◆ EXERCISE DESCRIPTION ◆
Copy the lines below exactly, starting at the one with "left: 100px ->" and ending at the one with "margin-top: none ->", and leave out any picture.

◆ RECORDS FOR THIS EXERCISE ◆
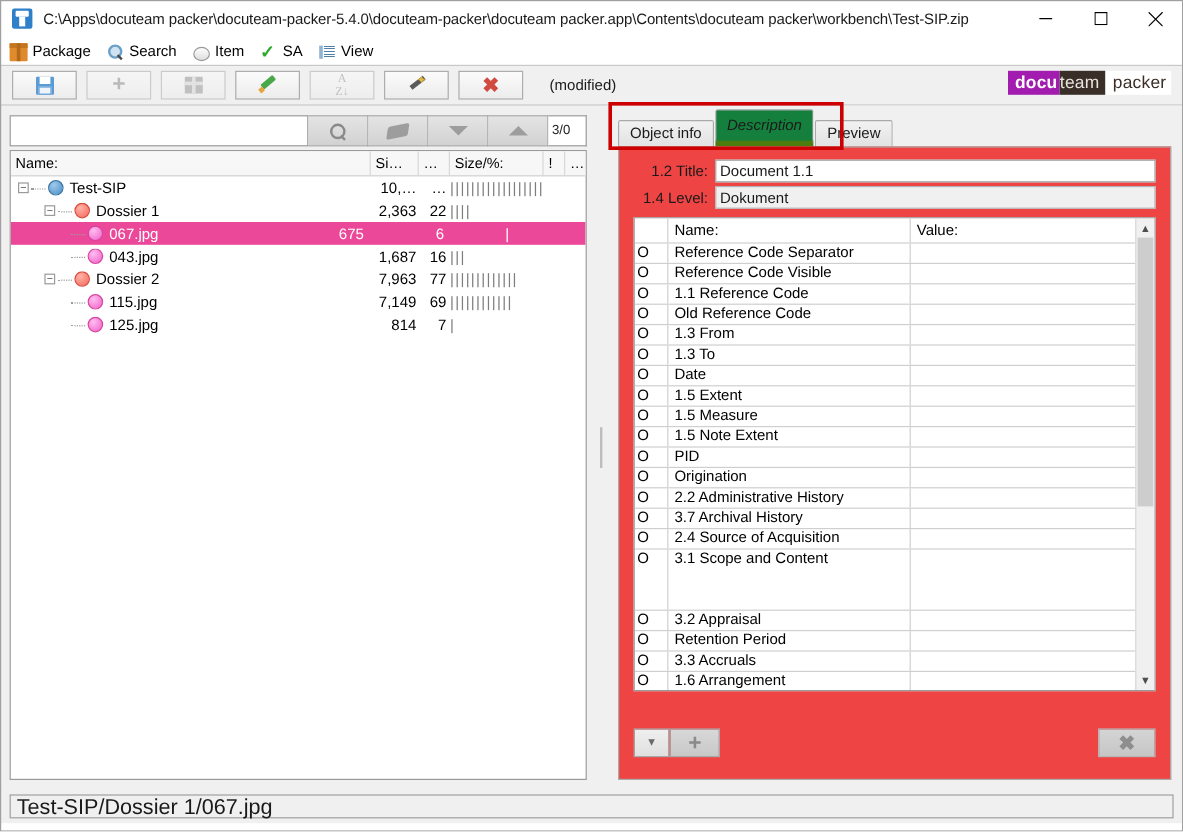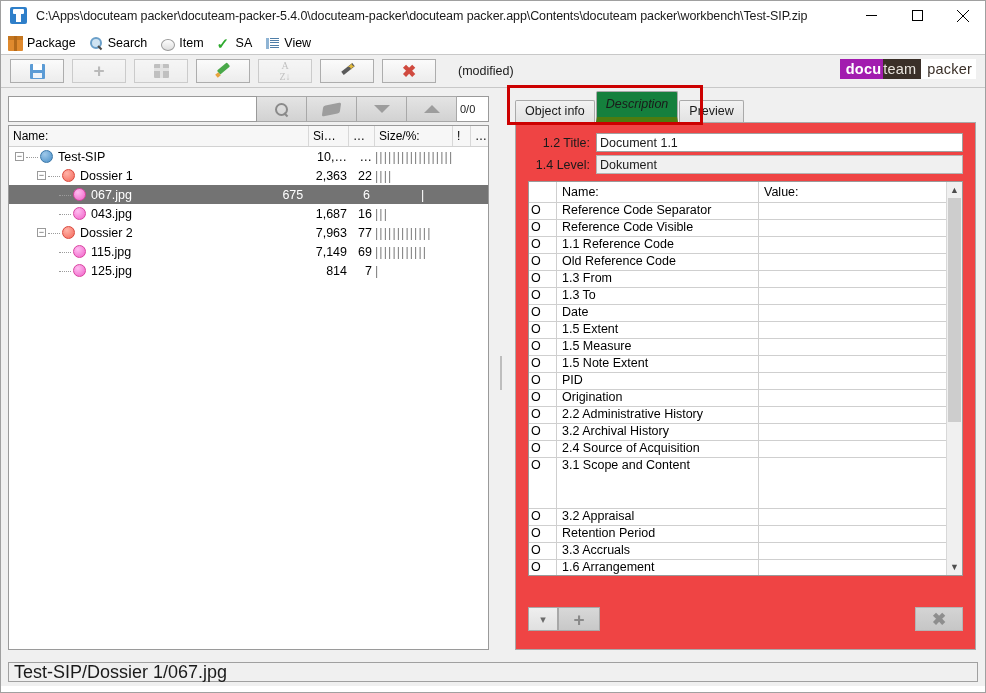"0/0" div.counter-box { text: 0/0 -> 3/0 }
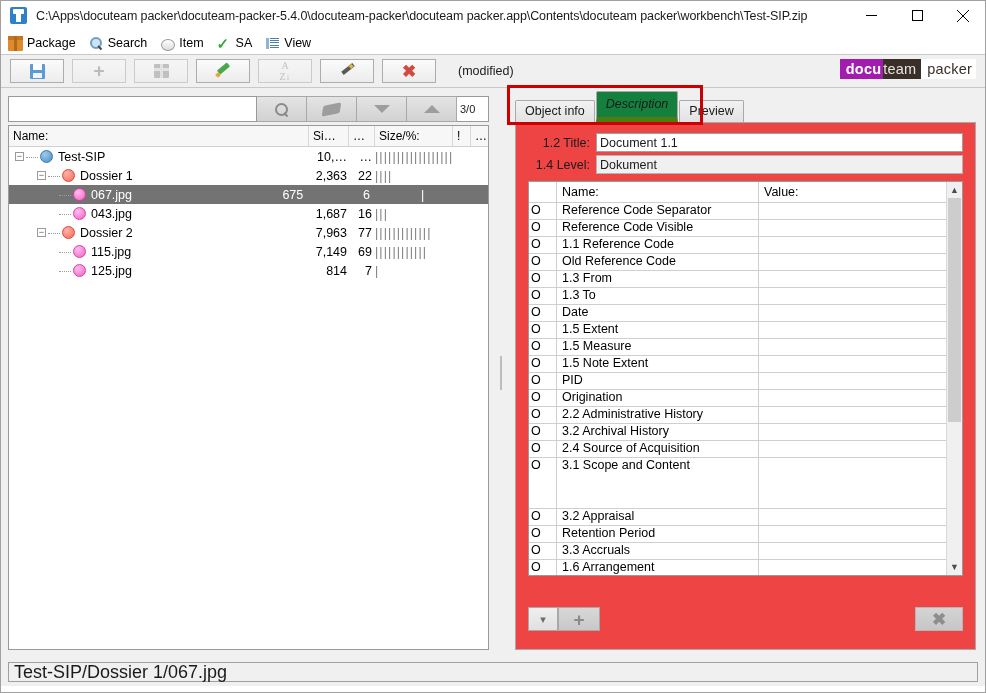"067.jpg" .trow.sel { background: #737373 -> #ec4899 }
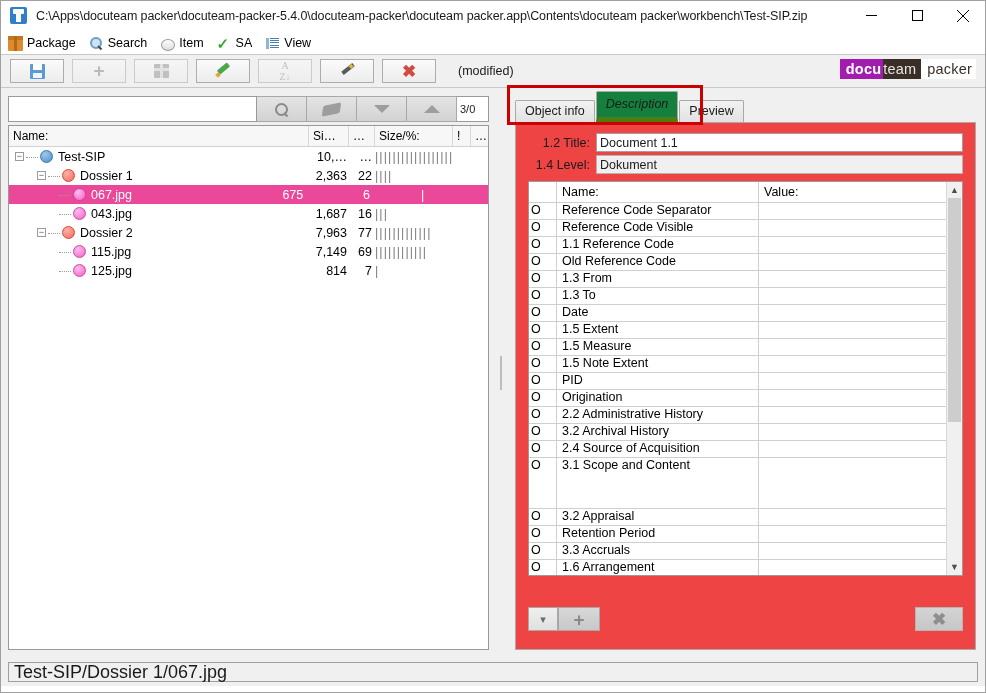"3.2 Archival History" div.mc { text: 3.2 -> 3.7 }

==

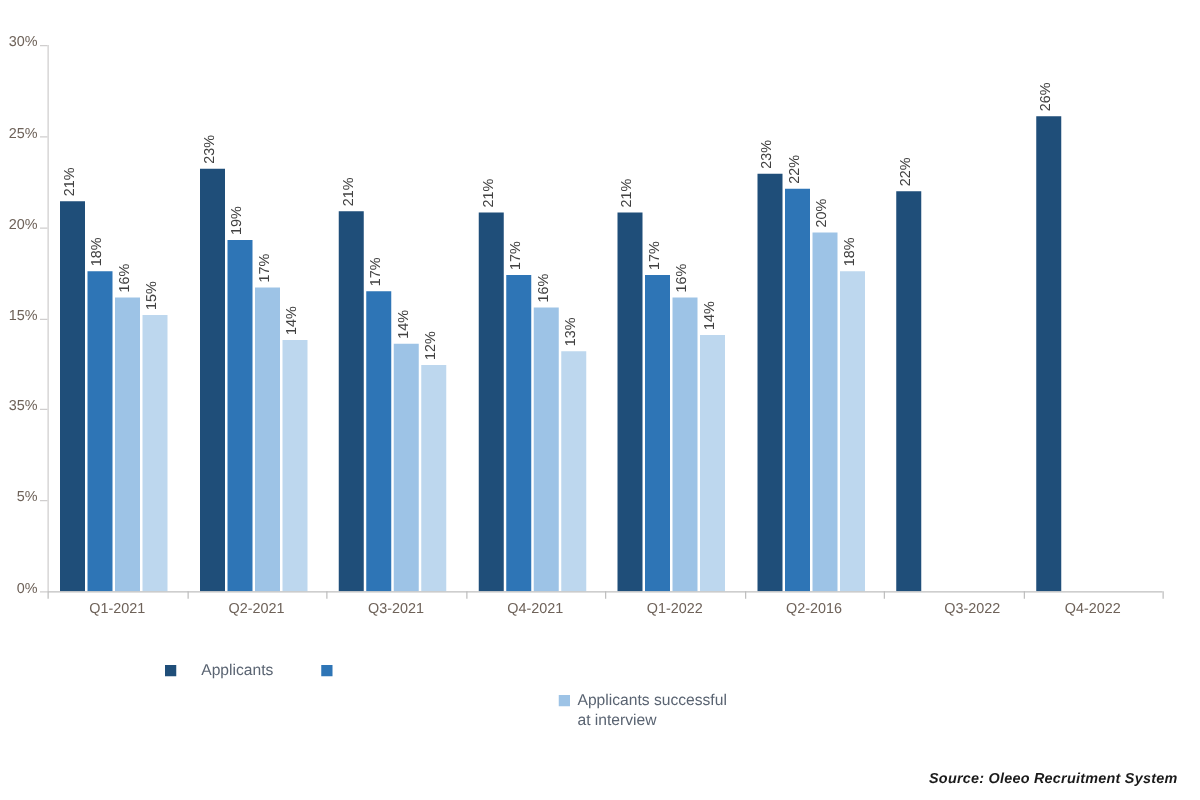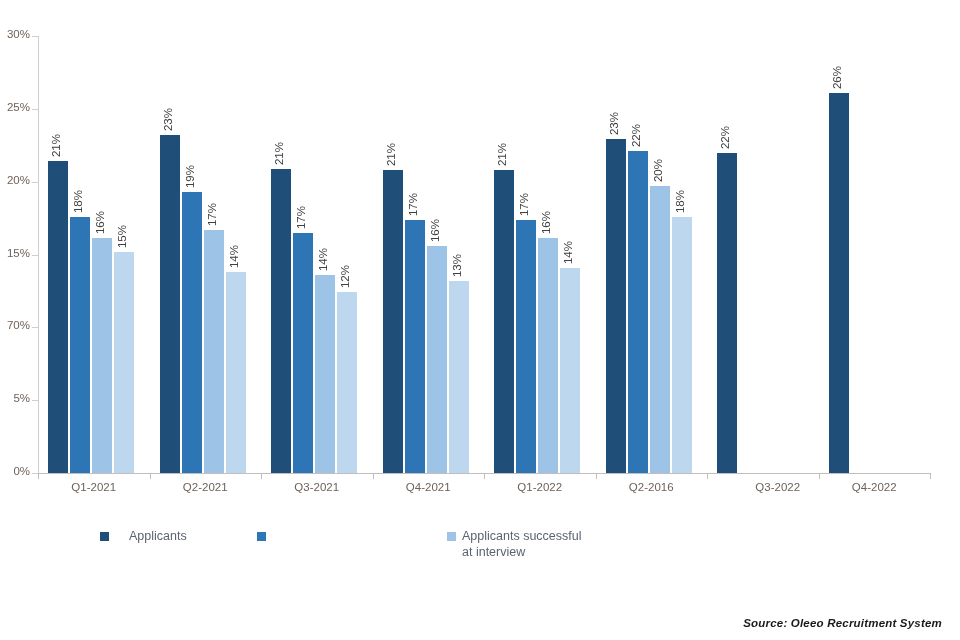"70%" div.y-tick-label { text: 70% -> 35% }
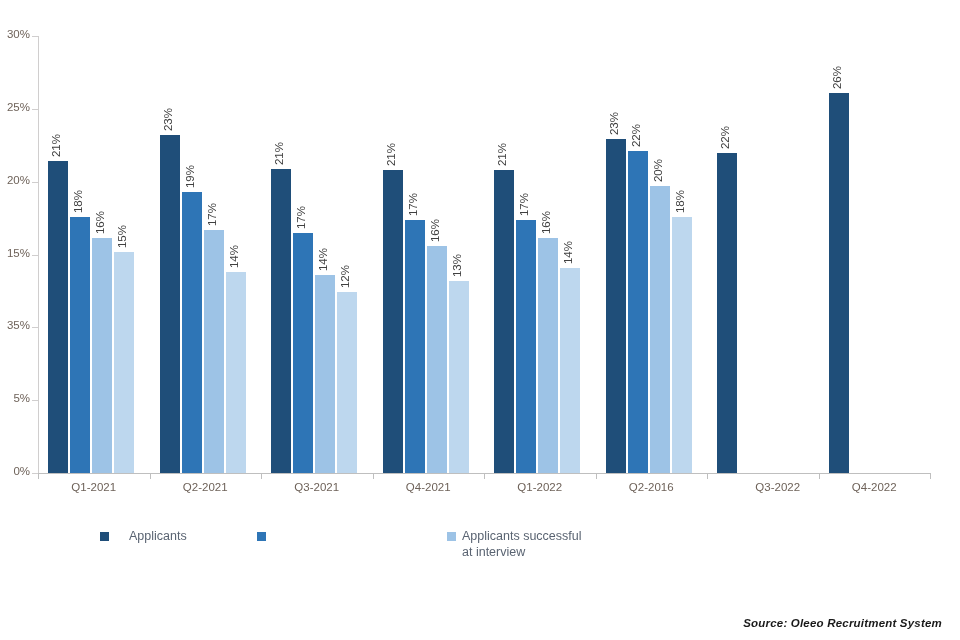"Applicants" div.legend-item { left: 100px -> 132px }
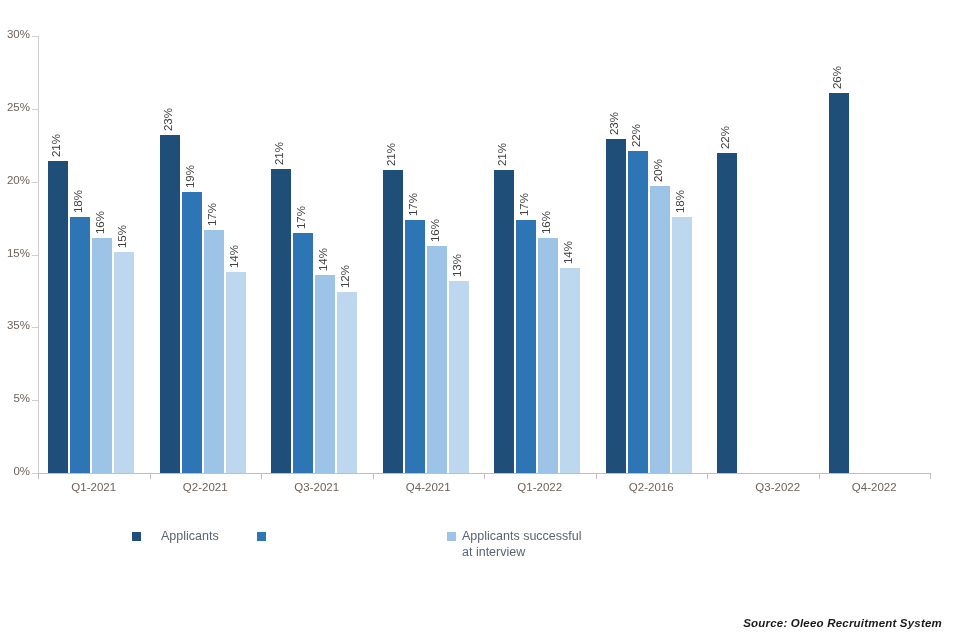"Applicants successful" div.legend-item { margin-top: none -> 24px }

◆ RESULT OF THE EXERCISE ◆
"Applicants" div.legend-item { left: 100px -> 132px }
"Applicants successful" div.legend-item { margin-top: none -> 24px }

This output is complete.